Opinion
09-09-1930
Endicott & Endicott, of Atlantic City, for complainants. Joseph B. Perskie, of Atlantic City, for defendant Shils-Sinderbrand Coal Co. Augustine B. Repetto, of Atlantic City, for defendant Harry Wexler. Moore & Butler, of Atlantic City, for defendants William M. and Louella T. Rudolph.
Suit by David Frankel and another against Solomon Major and others. On exceptions to master's report.
Exceptions dismissed.
Endicott & Endicott, of Atlantic City, for complainants.
Joseph B. Perskie, of Atlantic City, for defendant Shils-Sinderbrand Coal Co.
Augustine B. Repetto, of Atlantic City, for defendant Harry Wexler.
Moore & Butler, of Atlantic City, for defendants William M. and Louella T. Rudolph.
INGERSOLL, Vice Chancellor.
The exceptant bases his exceptions to the master's report upon the ground that the master "erred in not finding that all of the interest paid on the principal of the usurious mortgage of $75,000.00, from July 30, 1926 to July 30, 1929, be deducted from the principal of said mortgage." The master did allow a credit on the principal of the interest payment made in excess of the legal rate.
The exceptant rests his claim entirely upon the decision of the Court of Errors and Appeals in Lowenthal v. Myers, 75 N. J. Eq. page 286, 72 A. 80, in which the Court of Errors and Appeals, speaking in the opinion of Judge Dill, said: "We agree with the vice chancellor that the mortgage was usurious in its inception, and that the subsequent payment of $88.50 as interest and the one of $75 to induce the complainant to defer a payment due upon the mortgage should be applied to a reduction of the principal of the mortgage."

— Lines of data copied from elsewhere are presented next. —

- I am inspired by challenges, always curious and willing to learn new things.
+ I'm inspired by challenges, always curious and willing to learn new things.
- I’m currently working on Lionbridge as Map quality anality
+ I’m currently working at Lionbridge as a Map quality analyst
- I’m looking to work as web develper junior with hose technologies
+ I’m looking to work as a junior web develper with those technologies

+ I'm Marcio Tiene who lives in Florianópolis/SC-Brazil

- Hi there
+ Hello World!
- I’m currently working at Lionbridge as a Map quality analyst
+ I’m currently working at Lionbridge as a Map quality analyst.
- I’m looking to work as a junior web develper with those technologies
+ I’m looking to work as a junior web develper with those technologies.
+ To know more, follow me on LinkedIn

Vice Chancellor Learning, in a case decided three months thereafter, Kohn v. Kelly, 76 N. J. Eq. page 132, 79 A. 419, said: "The single question here presented is whether our statute against usury [4 Comp St. p. 5705 § 2] entitles defendant to a deduction from the amount actually loaned of all interest which has been paid by him, or only entitles him to a deduction of the amount of illegal interest paid by him. I am unable to consider this an open question in this state. In all cases in which the subject appears to have been directly considered the view has been uniformly adopted that the statutory deduction from the amount actually loaned of interest already paid is of the interest which has been paid in excess of the legal rate. [Quoting a number of cases]."
The Vice Chancellor proceeds in Lowenthal v. Myers: "I ordered an interest payment credited on the principal of a usurious mortgage, and the Court of Errors and Appeals appears to have affirmed that part of my decision. The language of the statute touching interest payments already made was not brought to my attention in that case, and 1 think it reasonable to assume that the appellate court made a similar oversight, for I am entirely satisfied that the latter court would not have intentionally departed from its former views without some expression of the reasons for so doing."
This was affirmed by the Court of Errors and Appeals without opinion in Kohn v. Kelly, 77 N. J. Eq. page 273, 79 A. 686.
The exceptions to the master's report will therefore be dismissed.